NEW YORK (CNNMoney.com) -- October was another costly month for Uncle Sam. The Treasury Department reported on Thursday that federal coffers racked up a worse-than-expected deficit of $176.4 billion for the month.
It was the 13th straight month of a reported monthly deficit. Treasury said it was the largest October deficit on record.
October is the first month of the government's fiscal year, and at this reading, the Treasury is estimating that the annual deficit will hit $1.5 trillion. That would top the $1.42 trillion registered for 2009, which was the highest annual deficit since 1945.
Interest paid on the debt in October was $22.8 billion - or 7% of federal outlays for the month.
For the month, the Treasury took in $135.3 billion from various sources and spent $311.7 billion.
The administration has promised to deliver a deficit-reduction plan along with the president's proposed 2011 budget, which will be released early next year.
The call to reduce the deficit as soon as the economy regains its footing has grown louder in recent weeks as the country's accumulated debt will once again pierce the congressionally imposed debt ceiling sometime by the end of the year.

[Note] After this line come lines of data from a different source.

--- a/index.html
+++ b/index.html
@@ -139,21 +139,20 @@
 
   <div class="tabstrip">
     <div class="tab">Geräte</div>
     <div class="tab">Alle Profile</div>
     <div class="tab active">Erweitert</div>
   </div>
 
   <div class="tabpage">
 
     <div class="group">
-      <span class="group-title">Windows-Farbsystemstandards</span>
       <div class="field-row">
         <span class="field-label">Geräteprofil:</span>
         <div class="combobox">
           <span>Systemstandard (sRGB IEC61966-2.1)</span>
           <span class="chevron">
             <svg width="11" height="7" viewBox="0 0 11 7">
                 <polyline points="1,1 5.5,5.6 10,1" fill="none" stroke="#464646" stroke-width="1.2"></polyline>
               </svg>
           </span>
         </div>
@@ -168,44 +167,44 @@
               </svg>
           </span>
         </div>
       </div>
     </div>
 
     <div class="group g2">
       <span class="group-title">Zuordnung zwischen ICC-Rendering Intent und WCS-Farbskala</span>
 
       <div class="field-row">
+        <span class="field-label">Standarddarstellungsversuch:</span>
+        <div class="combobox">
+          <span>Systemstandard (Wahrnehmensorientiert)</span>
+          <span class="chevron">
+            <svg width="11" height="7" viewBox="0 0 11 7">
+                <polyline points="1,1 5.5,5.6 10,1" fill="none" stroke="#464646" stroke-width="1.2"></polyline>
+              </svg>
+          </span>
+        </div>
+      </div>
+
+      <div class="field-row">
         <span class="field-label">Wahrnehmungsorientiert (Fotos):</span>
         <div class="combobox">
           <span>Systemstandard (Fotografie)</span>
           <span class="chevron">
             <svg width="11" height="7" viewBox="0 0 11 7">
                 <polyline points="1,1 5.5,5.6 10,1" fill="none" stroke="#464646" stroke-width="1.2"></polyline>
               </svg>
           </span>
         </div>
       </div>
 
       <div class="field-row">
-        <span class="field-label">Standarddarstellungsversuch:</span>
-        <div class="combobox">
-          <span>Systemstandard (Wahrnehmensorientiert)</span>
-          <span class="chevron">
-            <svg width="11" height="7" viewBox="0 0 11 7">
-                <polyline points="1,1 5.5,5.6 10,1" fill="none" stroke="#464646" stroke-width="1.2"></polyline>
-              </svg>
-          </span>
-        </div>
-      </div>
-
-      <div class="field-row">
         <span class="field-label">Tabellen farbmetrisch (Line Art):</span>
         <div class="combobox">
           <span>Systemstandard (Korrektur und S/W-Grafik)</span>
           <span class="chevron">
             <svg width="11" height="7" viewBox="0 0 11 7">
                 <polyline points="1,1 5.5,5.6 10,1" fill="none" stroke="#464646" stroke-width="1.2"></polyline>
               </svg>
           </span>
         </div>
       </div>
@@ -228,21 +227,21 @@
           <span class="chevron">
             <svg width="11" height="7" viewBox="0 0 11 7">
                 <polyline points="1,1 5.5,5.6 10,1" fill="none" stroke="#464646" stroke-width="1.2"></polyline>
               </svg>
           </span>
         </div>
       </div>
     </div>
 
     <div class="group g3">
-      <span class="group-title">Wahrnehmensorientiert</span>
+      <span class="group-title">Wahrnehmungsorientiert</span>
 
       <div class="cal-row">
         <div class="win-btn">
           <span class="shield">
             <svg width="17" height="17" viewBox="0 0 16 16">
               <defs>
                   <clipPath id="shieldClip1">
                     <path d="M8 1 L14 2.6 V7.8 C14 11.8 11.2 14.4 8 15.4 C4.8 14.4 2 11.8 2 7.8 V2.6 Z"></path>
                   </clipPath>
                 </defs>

As a result, lawmakers will have to vote to increase it from its current level of $12.1 trillion.
In anticipation of that vote, a group of lawmakers have been pushing for a bipartisan commission to be created to make a lot of the hard choices lawmakers have thus far avoided: how to rein in spending on Medicare and Social Security; how high to raise taxes on everyone, not just those making $250,000 or more; and which government funded programs to cut in part or altogether.

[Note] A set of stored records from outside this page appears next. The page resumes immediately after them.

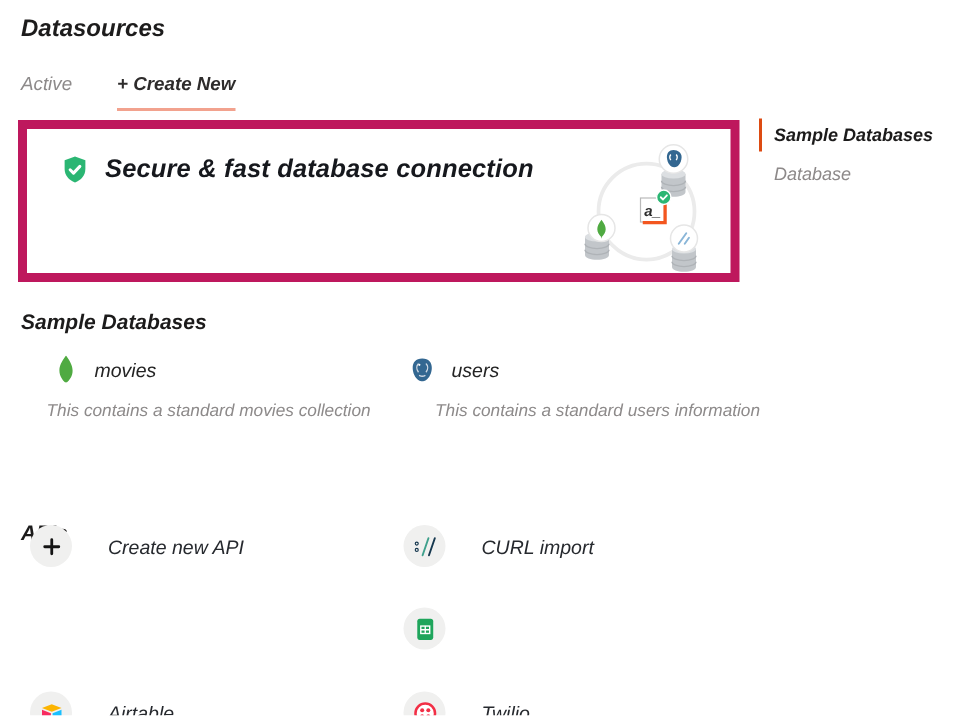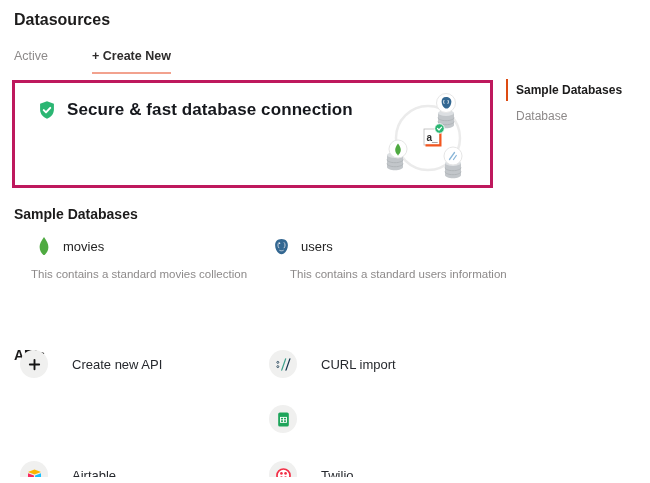--- a/index.html
+++ b/index.html
@@ -1,27 +1,27 @@
 <!DOCTYPE html>
 <html><head>
 <meta charset="utf-8">
 <style>
   * { box-sizing: border-box; }
   html,body { margin:0; padding:0; background:#fff; }
   body { font-family:"Liberation Sans", sans-serif; }
-  .page { position:relative; width:650px; height:477px; background:#fff; overflow:hidden; }
+  .page { position:relative; width:650px; height:477px; background:#fff; overflow:hidden;font-style:italic; }
 
   .page-title { position:absolute; left:14px; top:11px; font-size:16px; font-weight:600; color:#1d1c1c; }
 
-  .tabs { position:absolute; left:14px; top:49px; display:flex; gap:44px; }
+  .tabs { position:absolute; left:14px; top:49px; display:flex; gap:30px; }
   .tab { font-size:12.5px; padding-bottom:9px; cursor:pointer; border-bottom:2px solid transparent; }
   .tab-inactive { color:#8d8a8a; }
   .tab-active { color:#2e2c2c; font-weight:600; border-bottom-color:#f2a28e; }
 
-  .hero { position:absolute; left:12px; top:80px; width:481px; height:108px; border:3px solid #be185d; background:#fff; }
+  .hero { position:absolute; left:12px; top:80px; width:481px; height:108px; border:6px solid #be185d; background:#fff; }
   .hero-head { position:absolute; left:22px; top:17px; display:flex; align-items:center; gap:10px; }
   .hero-title { font-size:17px; font-weight:700; color:#16181d; letter-spacing:.1px; }
   .hero-desc { position:absolute; left:22px; top:47px; width:322px; font-size:12px; line-height:18px; color:#585454; }
   .hero-illustration { position:absolute; left:360px; top:5px; width:114px; height:100px; }
 
   .section-heading { position:absolute; left:14px; font-size:14px; font-weight:700; color:#1c1b1b; }
   .heading-sampledb { top:206px; }
   .heading-apis { top:314px;margin-top:33px; }
 
   .db-card { position:absolute; top:234px; cursor:pointer; }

The person charged with drafting President Obama's deficit-reduction plan is White House Budget Director Peter Orszag.
Orszag told CNN on Thursday that the current deficit, as bad as it is, "is actually, ironically, helping the economy. The tax relief and additional spending helps to bolster demand when the economy is very weak."
But, he noted, by 2011, 2012 or 2013, too large a deficit will harm the economy by crowding out private investment. "We need to get ahead of that problem," Orszag said.